Birlikte ele alındığında, iddia edilen bu eylemler uluslararası insan hakları ve insancıl hukukun ağır ihlallerini teşkil edebilir ve uluslararası ceza hukuku kapsamında Roma Statüsü uyarınca kovuşturulabilecek ciddi suçlar anlamına gelebilir.
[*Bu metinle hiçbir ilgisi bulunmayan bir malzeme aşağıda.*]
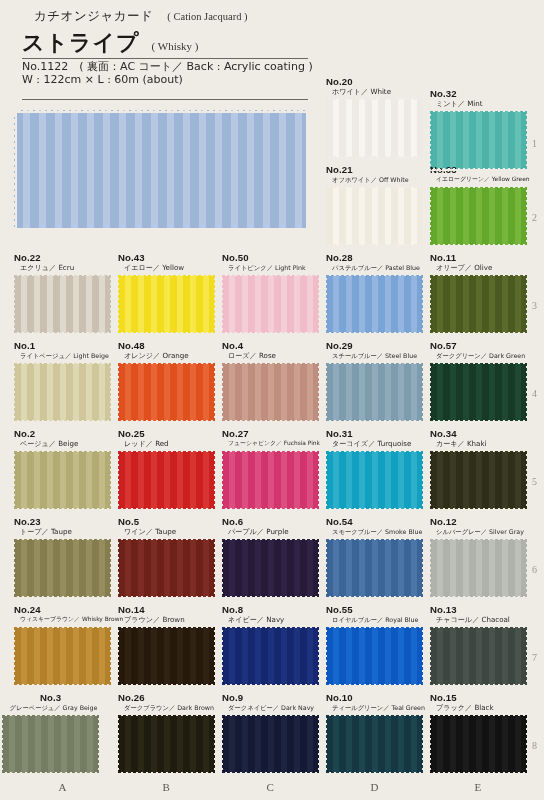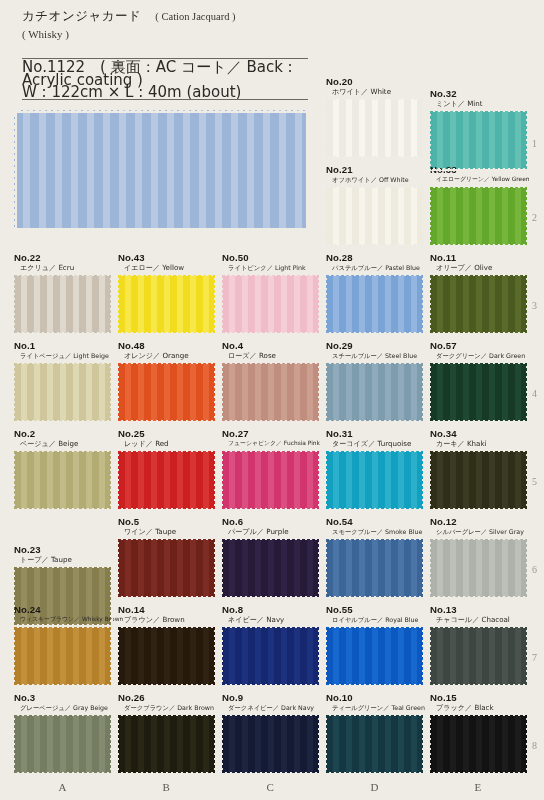--- a/index.html
+++ b/index.html
@@ -10,29 +10,29 @@
     font-family:"Liberation Sans","DejaVu Sans",sans-serif;
     color:#24211e;
     overflow:hidden;
     position:relative;
   }
   .page{position:relative;width:544px;height:800px;}
 
   
   .header{position:absolute;left:22px;top:8px;width:300px;}
   .hdr-row1{display:flex;align-items:baseline;gap:14px;}
-  .jp-small{font-size:12.5px;letter-spacing:.5px;color:#2a2724;font-family:Liberation Serif, serif;}
+  .jp-small{font-size:12.5px;letter-spacing:.5px;color:#2a2724;font-family:Liberation Serif, serif;margin-left:12px;}
   .en-small{font-size:10.5px;color:#3a3633;font-family:"Liberation Serif",serif;}
   .hdr-row2{display:flex;align-items:baseline;gap:12px;margin-top:3px;}
   .jp-big{font-size:22px;font-weight:bold;letter-spacing:1px;color:#1b1916;font-family:"DejaVu Sans",sans-serif;}
   .en-big{font-size:11px;color:#3a3633;font-family:"Liberation Serif",serif;}
   .rule{position:absolute;left:22px;width:286px;height:1px;background:#6c6760;}
   .rule.top{top:58px;}
   .rule.bot{top:99px;}
-  .spec{position:absolute;left:22px;top:61px;width:300px;font-size:15px;line-height:12.6px;color:#2b2825;font-family:"DejaVu Sans",sans-serif;}
+  .spec{position:absolute;left:22px;top:61px;width:300px;font-size:11px;line-height:12.6px;color:#2b2825;font-family:"DejaVu Sans",sans-serif;}
 
   
   .bigswatch{position:absolute;left:14px;top:110px;width:292px;height:118px;}
 
   
   .cell{position:absolute;}
   .lbl-no{font-size:9.6px;font-weight:bold;color:#1b1916;line-height:11px;letter-spacing:.1px;
           font-family:"Liberation Sans",sans-serif;}
   .lbl-name{font-size:7.1px;color:#2b2825;line-height:9px;white-space:nowrap;
             font-family:"DejaVu Sans",sans-serif;padding-left:6px;}
@@ -62,27 +62,28 @@
 <body>
 
 <div class="page">
 
   <div class="header">
     <div class="hdr-row1">
       <span class="jp-small">カチオンジャカード</span>
       <span class="en-small">( Cation Jacquard )</span>
     </div>
     <div class="hdr-row2">
+      <span class="jp-big">ストライプ</span>
       <span class="en-big">( Whisky )</span>
     </div>
   </div>
   <div class="rule top"></div>
   <div class="spec">
     <div>No.1122　( 裏面：AC コート／ Back : Acrylic coating )</div>
-    <div>W : 122cm × L : 40m  (about)</div>
+    <div>W : 122cm × L : 60m  (about)</div>
   </div>
   <div class="rule bot"></div>
 
   <div class="bigswatch" id="big-swatch" style="background: repeating-linear-gradient(90deg, rgb(157, 182, 216) 0px, rgb(157, 182, 216) 8.8px, rgb(182, 200, 226) 8.8px, rgb(182, 200, 226) 16px); position: absolute;">
       <div style="position: absolute; left: -1px; right: -1px; top: -2px; height: 5px; background: linear-gradient(135deg, rgb(239, 236, 229) 40%, transparent 41%) 0px 0px / 6px 5px repeat-x, linear-gradient(225deg, rgb(239, 236, 229) 40%, transparent 41%) 0px 0px / 6px 5px repeat-x;"></div>
       <div style="position: absolute; left: -1px; right: -1px; top: -2px; height: 5px; background: linear-gradient(135deg, rgb(239, 236, 229) 40%, transparent 41%) 0px 0px / 6px 5px repeat-x, linear-gradient(225deg, rgb(239, 236, 229) 40%, transparent 41%) 0px 0px / 6px 5px repeat-x; transform: scaleY(-1);"></div>
       <div style="position: absolute; top: -1px; bottom: -1px; left: -2px; width: 5px; background: linear-gradient(45deg, rgb(239, 236, 229) 40%, transparent 41%) 0px 0px / 5px 6px repeat-y, linear-gradient(135deg, rgb(239, 236, 229) 40%, transparent 41%) 0px 0px / 5px 6px repeat-y;"></div>
       <div style="position: absolute; top: -1px; bottom: -1px; left: -2px; width: 5px; background: linear-gradient(45deg, rgb(239, 236, 229) 40%, transparent 41%) 0px 0px / 5px 6px repeat-y, linear-gradient(135deg, rgb(239, 236, 229) 40%, transparent 41%) 0px 0px / 5px 6px repeat-y; transform: scaleX(-1);"></div>
     </div>
 
@@ -289,21 +290,21 @@
         <div class="lbl-no">No.34</div>
         <div class="lbl-name">カーキ／ Khaki</div>
         <div class="sw-wrap" style="width: 97px; height: 58px; margin-top: 3px; position: relative;">
           <div class="swatch" style="width: 97px; height: 58px; background: repeating-linear-gradient(90deg, rgb(47, 46, 24) 0px, rgb(47, 46, 24) 7.15px, rgb(59, 58, 34) 7.15px, rgb(59, 58, 34) 13px);"></div>
           <div class="zig-t" style="height: 4px; background: linear-gradient(135deg, rgb(239, 236, 229) 40%, transparent 41%) 0px 0px / 5px 4px repeat-x, linear-gradient(225deg, rgb(239, 236, 229) 40%, transparent 41%) 0px 0px / 5px 4px repeat-x;"></div>
           <div class="zig-b" style="height: 4px; background: linear-gradient(135deg, rgb(239, 236, 229) 40%, transparent 41%) 0px 0px / 5px 4px repeat-x, linear-gradient(225deg, rgb(239, 236, 229) 40%, transparent 41%) 0px 0px / 5px 4px repeat-x;"></div>
           <div class="zig-l" style="width: 4px; background: linear-gradient(45deg, rgb(239, 236, 229) 40%, transparent 41%) 0px 0px / 4px 5px repeat-y, linear-gradient(135deg, rgb(239, 236, 229) 40%, transparent 41%) 0px 0px / 4px 5px repeat-y;"></div>
           <div class="zig-r" style="width: 4px; background: linear-gradient(45deg, rgb(239, 236, 229) 40%, transparent 41%) 0px 0px / 4px 5px repeat-y, linear-gradient(135deg, rgb(239, 236, 229) 40%, transparent 41%) 0px 0px / 4px 5px repeat-y;"></div>
         </div>
       </div>
-      <div class="cell" style="left: 14px; top: 544px;">
+      <div class="cell" style="left: 14px; top: 516px;">
         <div class="lbl-no">No.23</div>
         <div class="lbl-name">トープ／ Taupe</div>
         <div class="sw-wrap" style="width: 97px; height: 58px; margin-top: 3px; position: relative;">
           <div class="swatch" style="width: 97px; height: 58px; background: repeating-linear-gradient(90deg, rgb(134, 125, 79) 0px, rgb(134, 125, 79) 7.15px, rgb(150, 141, 94) 7.15px, rgb(150, 141, 94) 13px);"></div>
           <div class="zig-t" style="height: 4px; background: linear-gradient(135deg, rgb(239, 236, 229) 40%, transparent 41%) 0px 0px / 5px 4px repeat-x, linear-gradient(225deg, rgb(239, 236, 229) 40%, transparent 41%) 0px 0px / 5px 4px repeat-x;"></div>
           <div class="zig-b" style="height: 4px; background: linear-gradient(135deg, rgb(239, 236, 229) 40%, transparent 41%) 0px 0px / 5px 4px repeat-x, linear-gradient(225deg, rgb(239, 236, 229) 40%, transparent 41%) 0px 0px / 5px 4px repeat-x;"></div>
           <div class="zig-l" style="width: 4px; background: linear-gradient(45deg, rgb(239, 236, 229) 40%, transparent 41%) 0px 0px / 4px 5px repeat-y, linear-gradient(135deg, rgb(239, 236, 229) 40%, transparent 41%) 0px 0px / 4px 5px repeat-y;"></div>
           <div class="zig-r" style="width: 4px; background: linear-gradient(45deg, rgb(239, 236, 229) 40%, transparent 41%) 0px 0px / 4px 5px repeat-y, linear-gradient(135deg, rgb(239, 236, 229) 40%, transparent 41%) 0px 0px / 4px 5px repeat-y;"></div>
         </div>
       </div>
@@ -399,21 +400,21 @@
         <div class="lbl-no">No.13</div>
         <div class="lbl-name">チャコール／ Chacoal</div>
         <div class="sw-wrap" style="width: 97px; height: 58px; margin-top: 3px; position: relative;">
           <div class="swatch" style="width: 97px; height: 58px; background: repeating-linear-gradient(90deg, rgb(62, 70, 65) 0px, rgb(62, 70, 65) 7.15px, rgb(74, 82, 77) 7.15px, rgb(74, 82, 77) 13px);"></div>
           <div class="zig-t" style="height: 4px; background: linear-gradient(135deg, rgb(239, 236, 229) 40%, transparent 41%) 0px 0px / 5px 4px repeat-x, linear-gradient(225deg, rgb(239, 236, 229) 40%, transparent 41%) 0px 0px / 5px 4px repeat-x;"></div>
           <div class="zig-b" style="height: 4px; background: linear-gradient(135deg, rgb(239, 236, 229) 40%, transparent 41%) 0px 0px / 5px 4px repeat-x, linear-gradient(225deg, rgb(239, 236, 229) 40%, transparent 41%) 0px 0px / 5px 4px repeat-x;"></div>
           <div class="zig-l" style="width: 4px; background: linear-gradient(45deg, rgb(239, 236, 229) 40%, transparent 41%) 0px 0px / 4px 5px repeat-y, linear-gradient(135deg, rgb(239, 236, 229) 40%, transparent 41%) 0px 0px / 4px 5px repeat-y;"></div>
           <div class="zig-r" style="width: 4px; background: linear-gradient(45deg, rgb(239, 236, 229) 40%, transparent 41%) 0px 0px / 4px 5px repeat-y, linear-gradient(135deg, rgb(239, 236, 229) 40%, transparent 41%) 0px 0px / 4px 5px repeat-y;"></div>
         </div>
       </div>
-      <div class="cell" style="left: 14px; top: 692px;">
+      <div class="cell" style="left: 2px; top: 692px; text-align: center;">
         <div class="lbl-no">No.3</div>
         <div class="lbl-name" style="font-size: 6.3px;">グレーベージュ／ Gray Beige</div>
         <div class="sw-wrap" style="width: 97px; height: 58px; margin-top: 3px; position: relative;">
           <div class="swatch" style="width: 97px; height: 58px; background: repeating-linear-gradient(90deg, rgb(116, 124, 98) 0px, rgb(116, 124, 98) 7.15px, rgb(130, 138, 112) 7.15px, rgb(130, 138, 112) 13px);"></div>
           <div class="zig-t" style="height: 4px; background: linear-gradient(135deg, rgb(239, 236, 229) 40%, transparent 41%) 0px 0px / 5px 4px repeat-x, linear-gradient(225deg, rgb(239, 236, 229) 40%, transparent 41%) 0px 0px / 5px 4px repeat-x;"></div>
           <div class="zig-b" style="height: 4px; background: linear-gradient(135deg, rgb(239, 236, 229) 40%, transparent 41%) 0px 0px / 5px 4px repeat-x, linear-gradient(225deg, rgb(239, 236, 229) 40%, transparent 41%) 0px 0px / 5px 4px repeat-x;"></div>
           <div class="zig-l" style="width: 4px; background: linear-gradient(45deg, rgb(239, 236, 229) 40%, transparent 41%) 0px 0px / 4px 5px repeat-y, linear-gradient(135deg, rgb(239, 236, 229) 40%, transparent 41%) 0px 0px / 4px 5px repeat-y;"></div>
           <div class="zig-r" style="width: 4px; background: linear-gradient(45deg, rgb(239, 236, 229) 40%, transparent 41%) 0px 0px / 4px 5px repeat-y, linear-gradient(135deg, rgb(239, 236, 229) 40%, transparent 41%) 0px 0px / 4px 5px repeat-y;"></div>
         </div>
       </div>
Bu bariz suçlardan sorumlu olanlar hesap vermelidir ve mağdurlar ve aileleri tam tazminat ve adalet hakkına sahiptir.

Uzmanlar arasında, kadınlara ve kız çocuklarına yönelik şiddet, nedenleri ve sonuçları Özel Raportörü Reem Alsalem ve 1967’den beri işgal altında olan Filistin topraklarında insan haklarının durumu Özel Raportörü Francesca Albanese de yer aldı.

Filistinli tutuklulara yapılan sistematik işkence İsrail televizyonlarında açıkça sergilenmekte, tutuklular gözleri bağlı ve prangalı olarak gösterilmekte, birçoğu ABD’nin Ebu Gureyb’de öncülük ettiği “stres pozisyonlarında” tutulmaktadır.

İsrail televizyonu ayrıca İsrail askerlerinin Gazze Şeridi’ni kuzeydeki Gazze şehri ile güneydeki Han Yunus arasında fiilen ikiye bölecek ve Gazze’yi birleşik bir coğrafi varlık olarak yok edecek bir otoyol inşa ettiklerini belgeleyen bir haber yayımladı.

Pazartesi günü Uluslararası Adalet Divanı, İsrail’in Gazze ve Batı Şeria’yı işgalinin yasallığı konusunda bir duruşma başlattı. Duruşmada Filistinli temsilciler, mevcut soykırımın İsrail’in işgal altındaki tüm topraklar üzerinde tam kontrol sağlama ve bu toprakları tamamen İsrail devletine katma yönündeki sistematik çabasının bir parçası olarak gerçekleştiğini ayrıntılı bir şekilde belgelediler.